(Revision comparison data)
┄┄┄┄┄┄

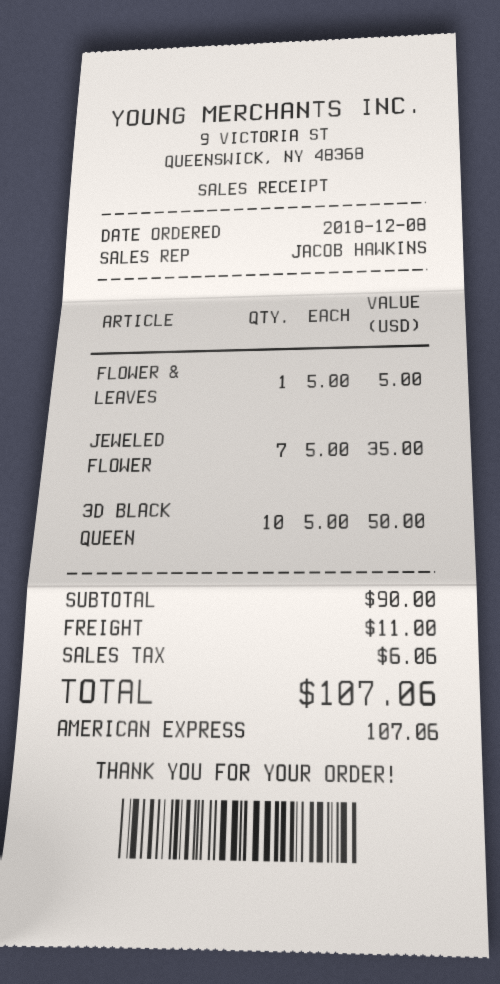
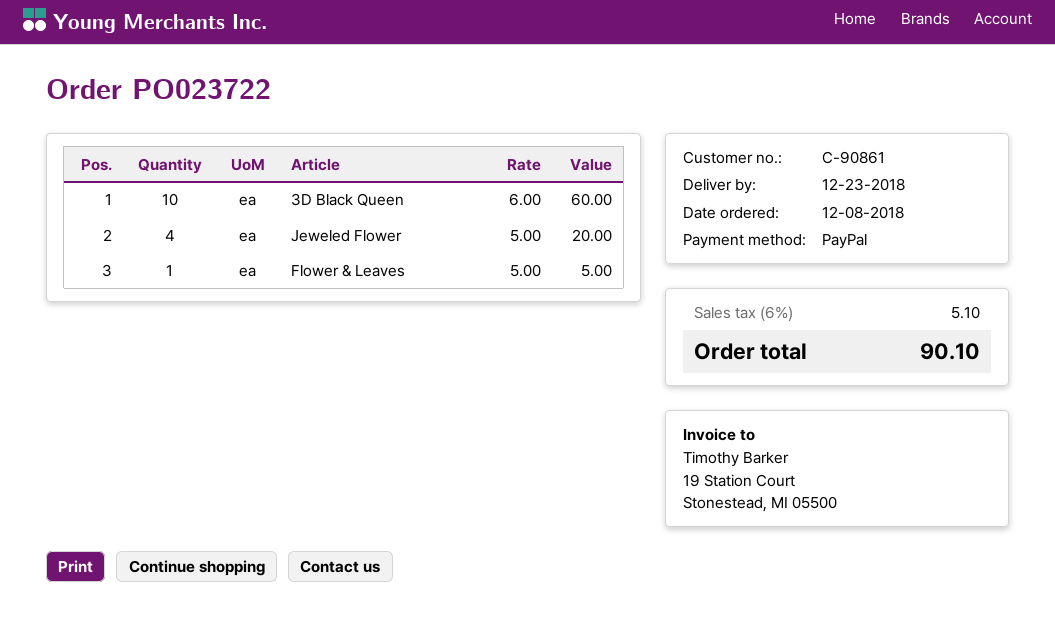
payment method: American Express -> PayPal
JEWELED FLOWER: 7 x 5.00 = 35.00 -> 4 x 5.00 = 20.00
3D BLACK QUEEN: 10 x 5.00 = 50.00 -> 10 x 6.00 = 60.00
shipping: 11.00 -> none
tax: 6.06 -> 5.10
total: 107.06 -> 90.10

┄┄┄┄┄┄

Task requirements » The reply should hold every entry above, given again exactly, but not a single picture.

Exercise output »
payment method: American Express -> PayPal
JEWELED FLOWER: 7 x 5.00 = 35.00 -> 4 x 5.00 = 20.00
3D BLACK QUEEN: 10 x 5.00 = 50.00 -> 10 x 6.00 = 60.00
shipping: 11.00 -> none
tax: 6.06 -> 5.10
total: 107.06 -> 90.10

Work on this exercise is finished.